## Problem requirements
Leaving out pictures, output exactly the lines below from the one that has "padding: 8px 2px" through the one that has "top: 366px ->", and nothing else.
==== Supplied records
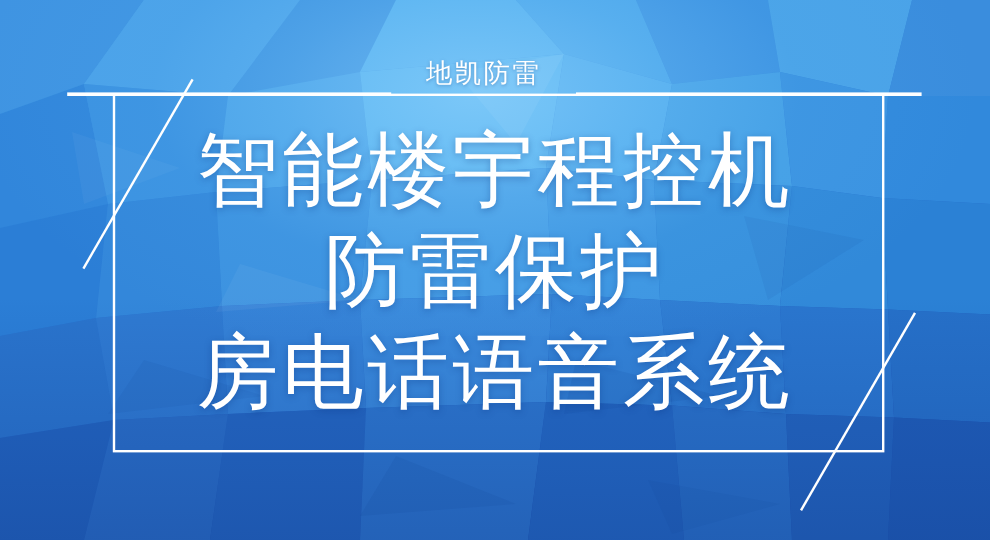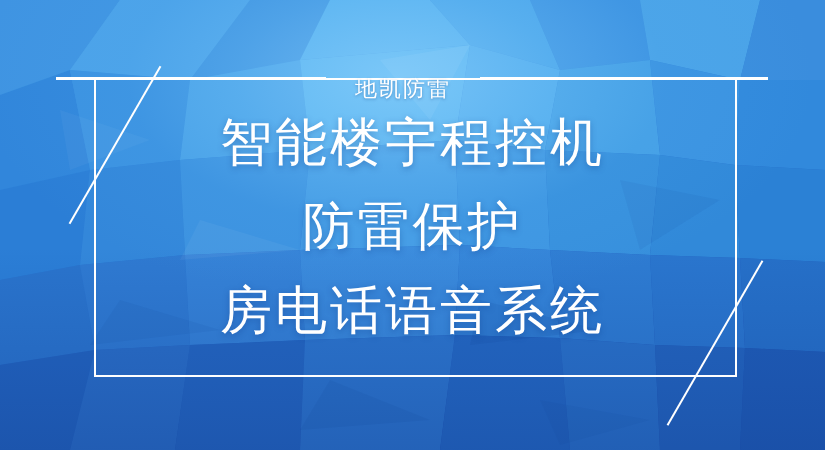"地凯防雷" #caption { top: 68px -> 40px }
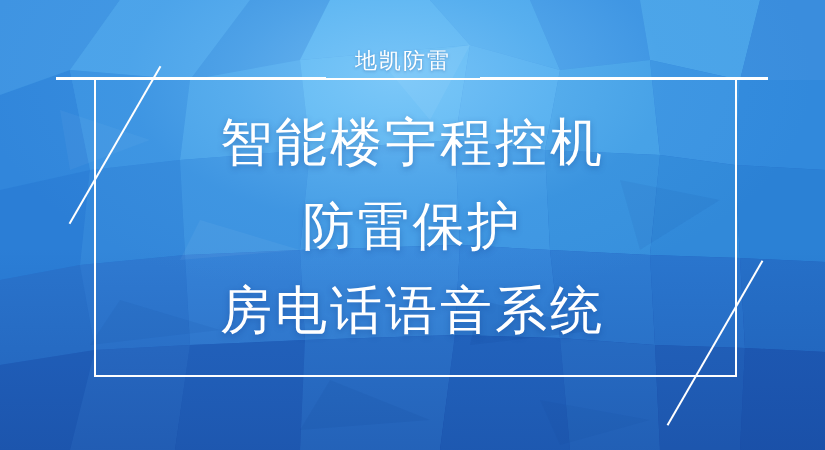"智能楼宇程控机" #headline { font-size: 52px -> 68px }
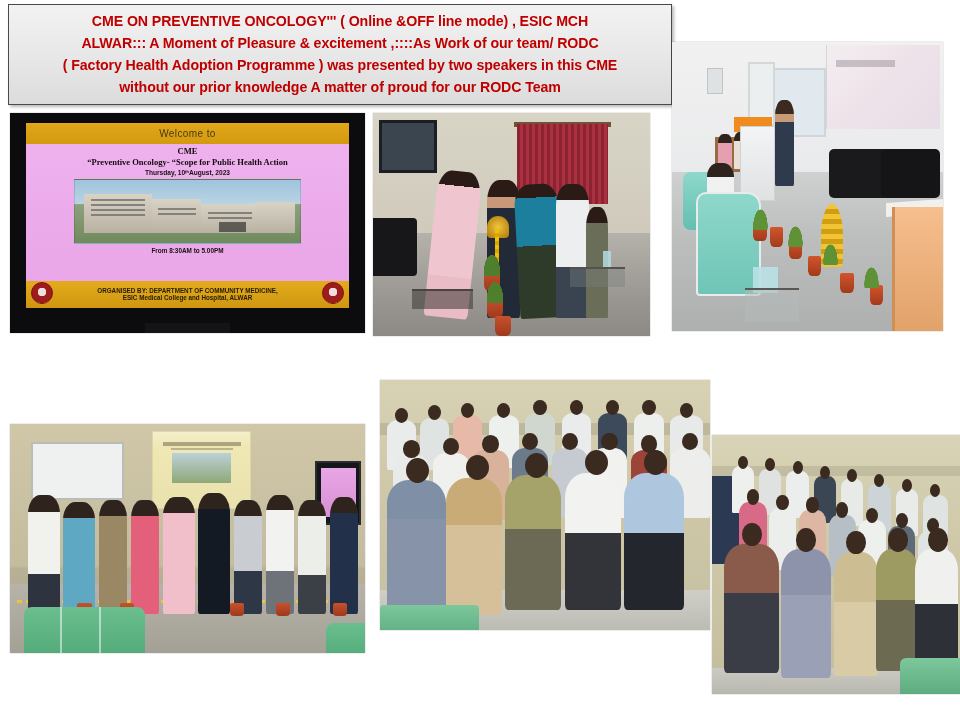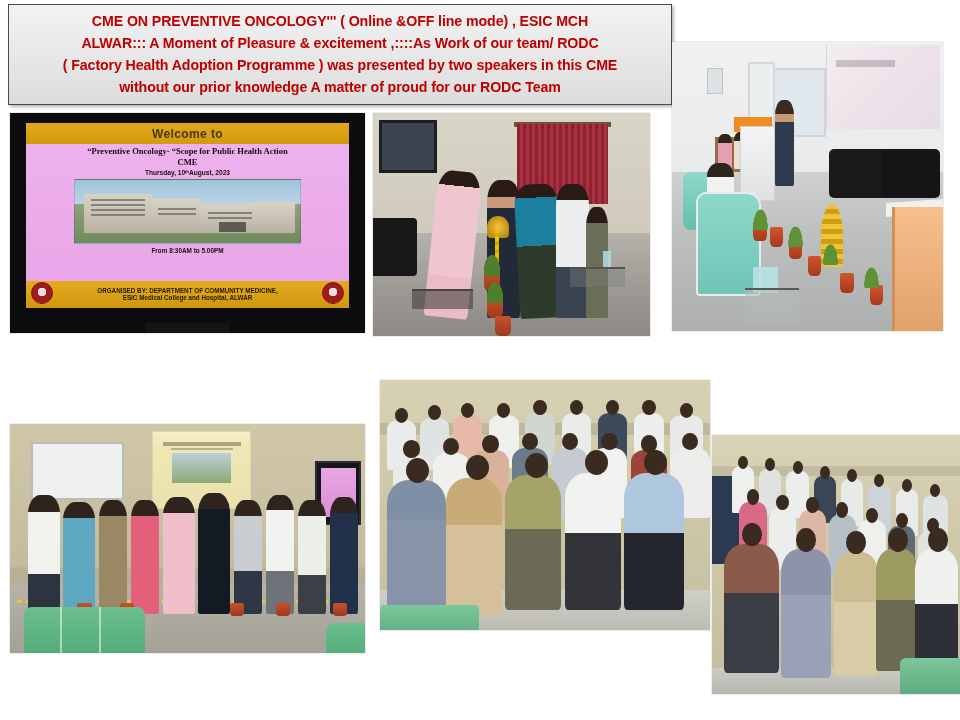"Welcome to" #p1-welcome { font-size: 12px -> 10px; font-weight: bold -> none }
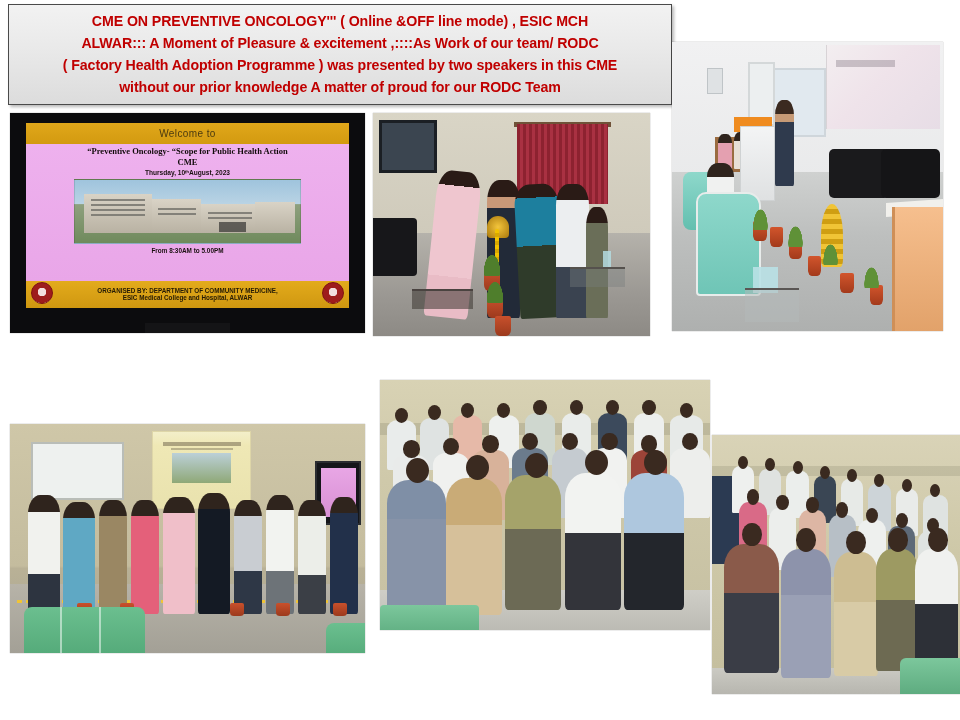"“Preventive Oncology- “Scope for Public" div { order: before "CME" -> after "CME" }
========
==== Supplied records
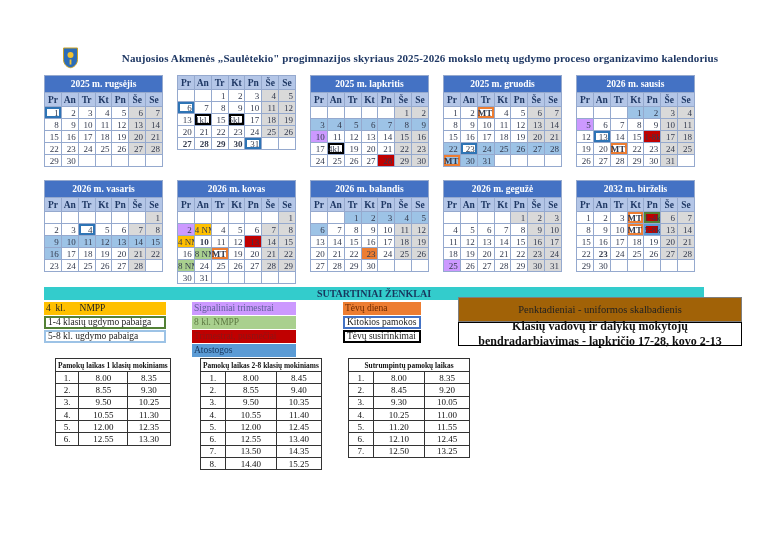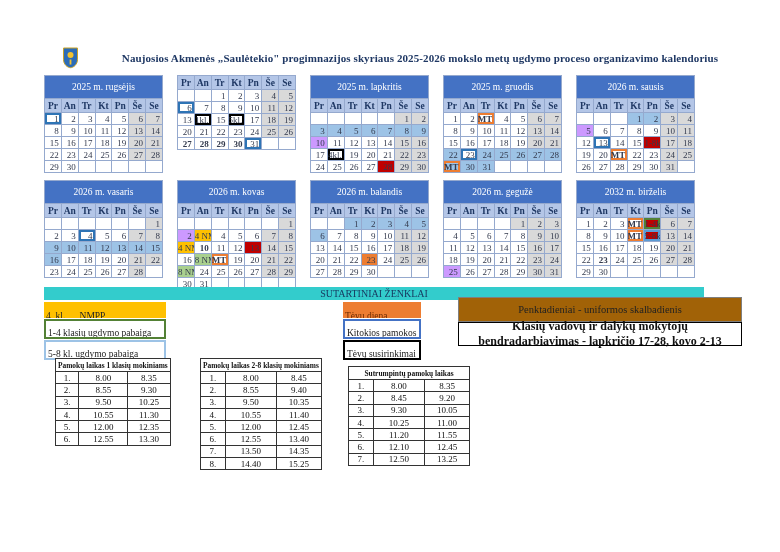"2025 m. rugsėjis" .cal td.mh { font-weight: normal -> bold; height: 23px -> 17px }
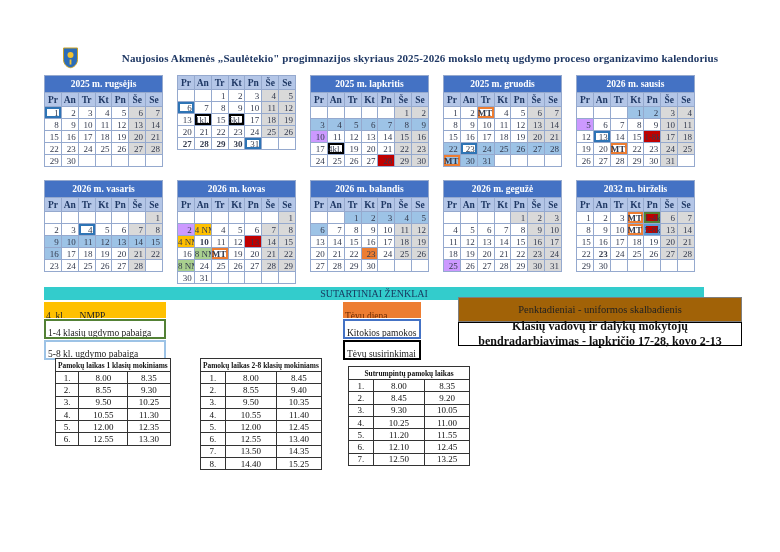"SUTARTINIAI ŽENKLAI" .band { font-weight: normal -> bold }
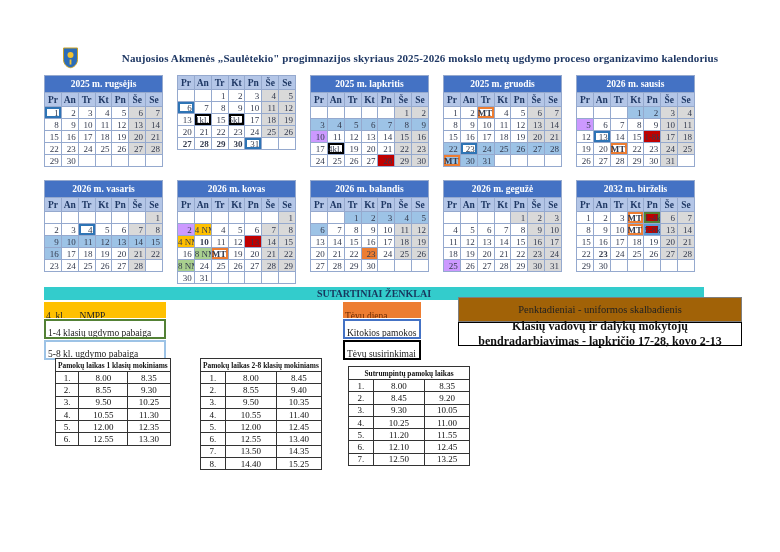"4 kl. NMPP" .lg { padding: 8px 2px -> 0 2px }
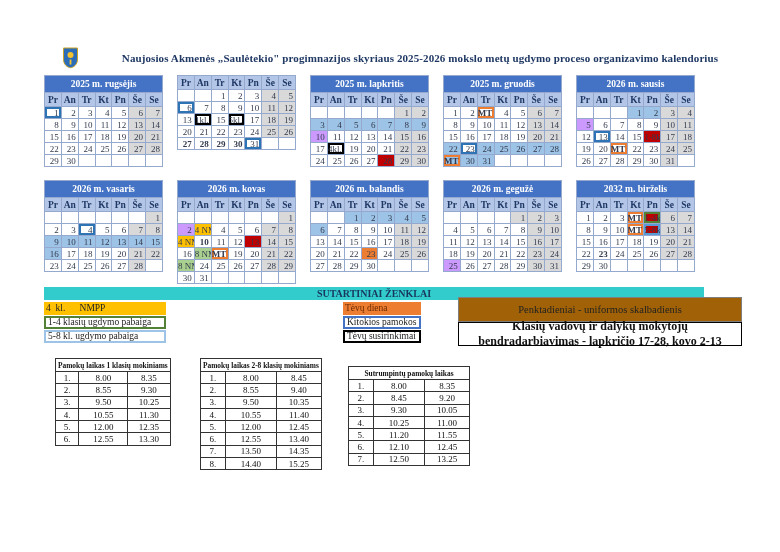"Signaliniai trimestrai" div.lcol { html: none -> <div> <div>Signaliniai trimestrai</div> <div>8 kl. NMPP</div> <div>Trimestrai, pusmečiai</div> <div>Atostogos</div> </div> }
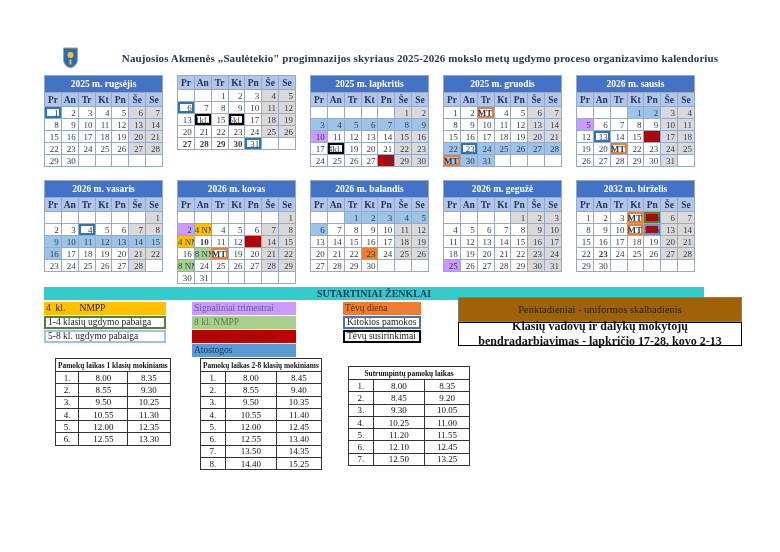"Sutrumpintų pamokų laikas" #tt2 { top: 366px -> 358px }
========
## The completed task
"4 kl. NMPP" .lg { padding: 8px 2px -> 0 2px }
"Signaliniai trimestrai" div.lcol { html: none -> <div> <div>Signaliniai trimestrai</div> <div>8 kl. NMPP</div> <div>Trimestrai, pusmečiai</div> <div>Atostogos</div> </div> }
"Sutrumpintų pamokų laikas" #tt2 { top: 366px -> 358px }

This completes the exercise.